FieldPIRP visualizes correct answer counts for each rank and field:

```{r plot-ldb-fieldpirp, eval=FALSE}
plot(result.LDB, type = "FieldPIRP")
```

```{r cleanup-ldb, include=FALSE}
if (exists("edgeFile")) unlink(edgeFile)
```

## Bicluster Network Model (BINET)

BINET combines biclustering with class-level network analysis. Unlike LDB where nodes are fields, in BINET the nodes represent classes.
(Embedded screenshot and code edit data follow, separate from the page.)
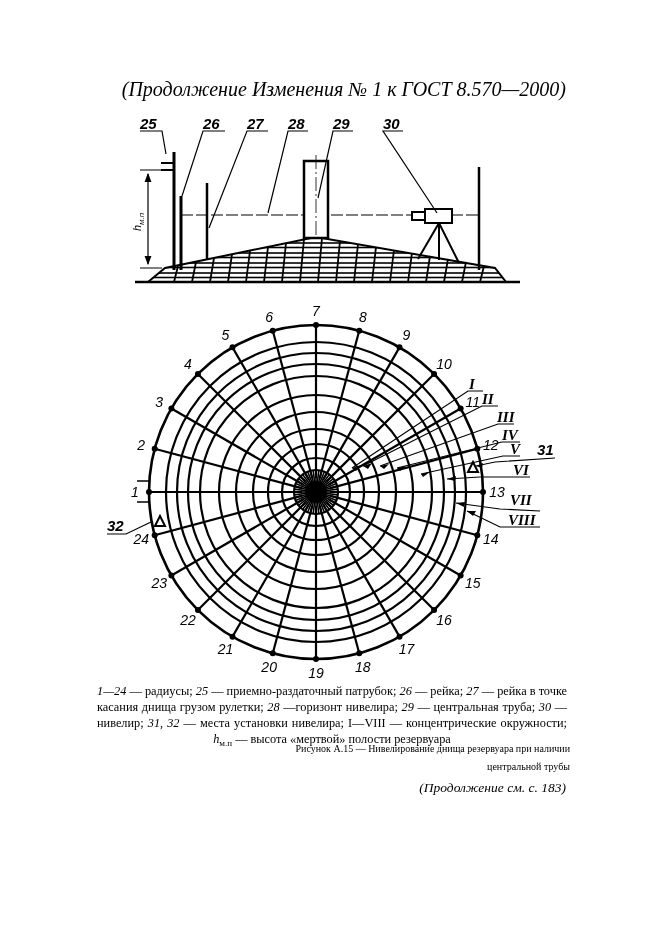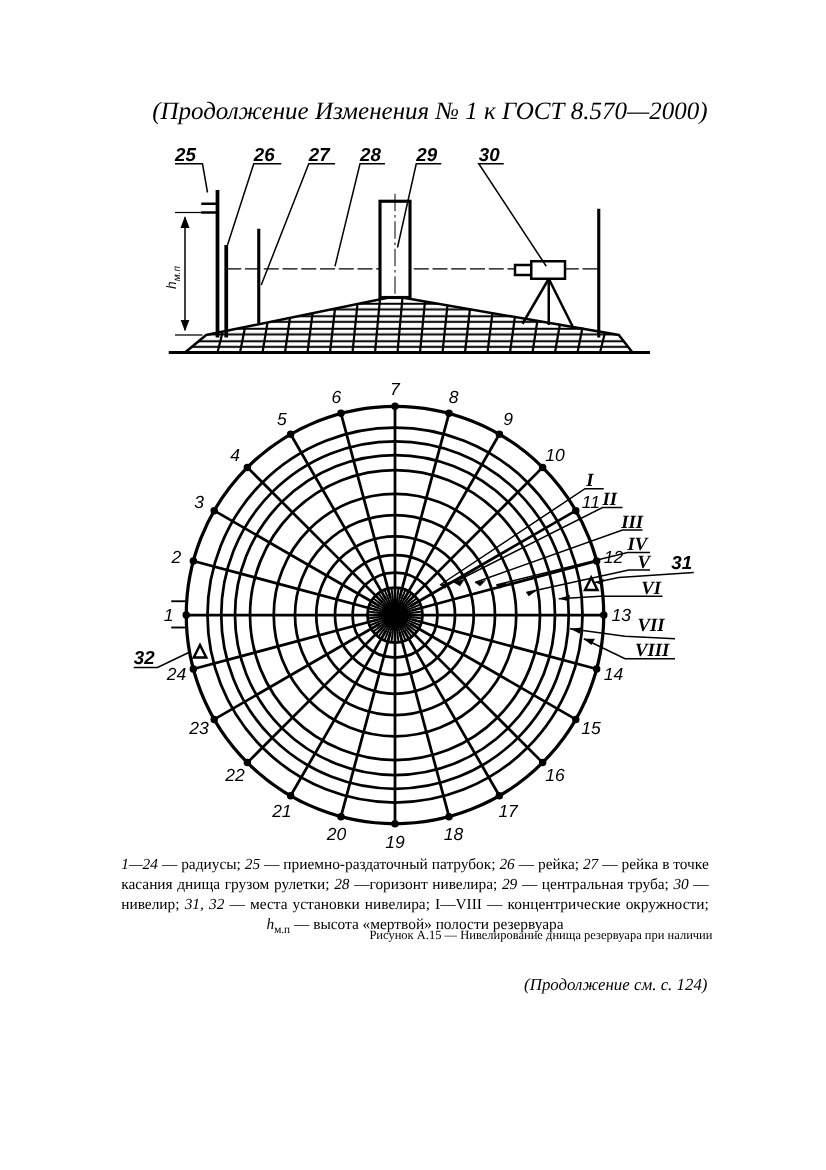--- a/index.html
+++ b/index.html
@@ -304,6 +304,7 @@
 
 <div class="caption">
   <div>Рисунок А.15 — Нивелирование днища резервуара при наличии</div>
+  <div>центральной трубы</div>
 </div>
 
 <div class="cont">(Продолжение см. с. 124)</div>

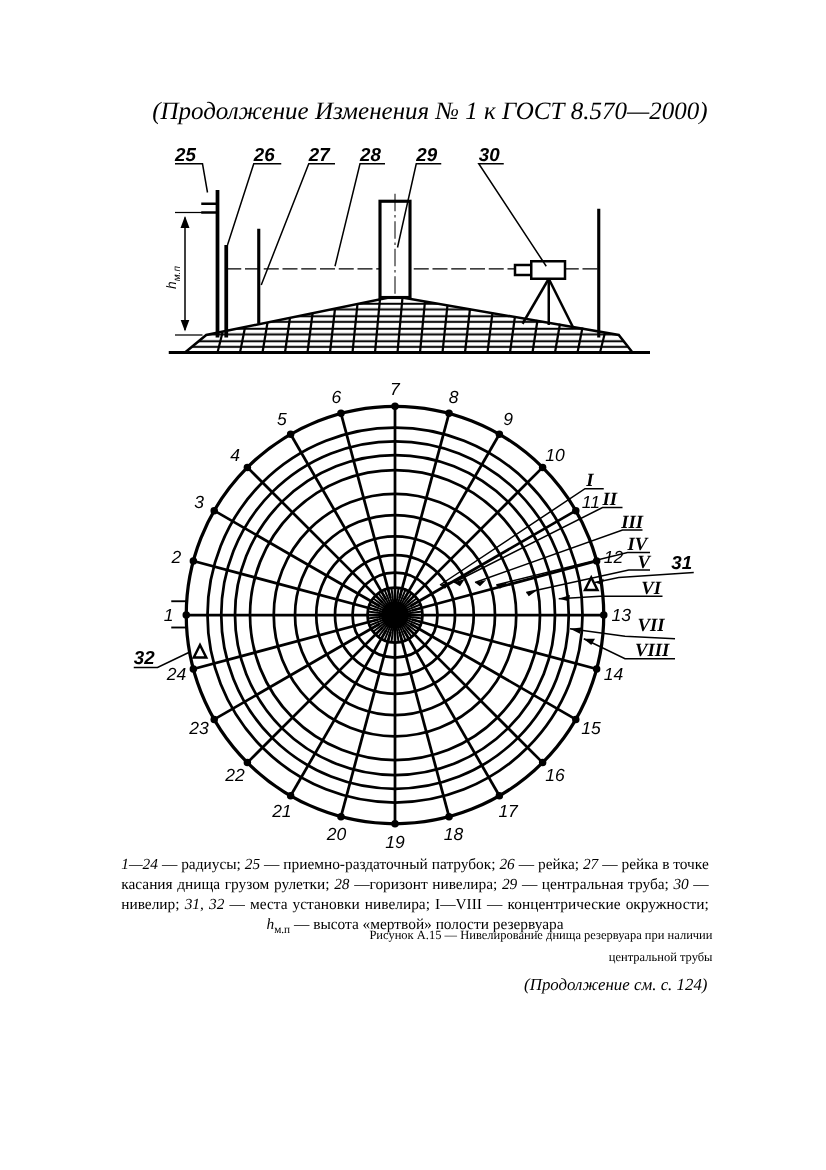--- a/index.html
+++ b/index.html
@@ -307,6 +307,6 @@
   <div>центральной трубы</div>
 </div>
 
-<div class="cont">(Продолжение см. с. 124)</div>
+<div class="cont">(Продолжение см. с. 183)</div>
 
 </body></html>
```{r setup-binet, message=FALSE, warning=FALSE}
conf <- c(
  1, 5, 5, 5, 9, 9, 6, 6, 6, 6, 2, 7, 7, 11, 11,
  7, 7, 12, 12, 12, 2, 2, 3, 3, 4, 4, 4, 8, 8, 12,
  1, 1, 6, 10, 10
)

edges_data <- data.frame(
  "From Class (Parent) >>>" = c(
    1, 2, 3, 4, 5, 7,
    2, 4, 6, 8, 10,
    6, 6, 11, 8, 9, 12
  ),
  ">>> To Class (Child)" = c(
    2, 4, 5, 5, 6, 11,
    3, 7, 9, 12, 12,
    10, 8, 12, 12, 11, 13
  ),
  "At Field (Locus)" = c(
    1, 2, 2, 3, 4, 4,
    5, 5, 5, 5, 5,
    7, 8, 8, 9, 9, 12
  )
)

edgeFile <- tempfile(fileext = ".csv")
write.csv(edges_data, file = edgeFile, row.names = FALSE)
```

```{r model-binet, eval=FALSE}
result.BINET <- BINET(
  U = J35S515, ncls = 13, nfld = 12,
  conf = conf, adj_file = edgeFile
)
print(result.BINET)
```

```{r plot-binet, eval=FALSE}
plot(result.BINET, type = "Array")
plot(result.BINET, type = "TRP")
plot(result.BINET, type = "LRD")
plot(result.BINET, type = "RMP", students = 1:9, nc = 3, nr = 3)
plot(result.BINET, type = "FRP", nc = 3, nr = 2)
```

LDPSR shows Passing Student Rates for locally dependent classes:

```{r plot-binet-ldpsr, eval=FALSE}
plot(result.BINET, type = "LDPSR", nc = 3, nr = 2)
```

```{r cleanup-binet, include=FALSE}
if (exists("edgeFile")) unlink(edgeFile)
```

## Model Comparison

| Model | Nodes | Locus | Key Feature |
|-------|-------|-------|-------------|
| **LDLRA** | Items | Rank | Item dependencies change across ranks |
| **LDB** | Fields | Rank | Field-level dependencies within ranks |
| **BINET** | Classes | Field | Class transitions within fields |

## Reference

Shojima, K. (2022). *Test Data Engineering*. Springer.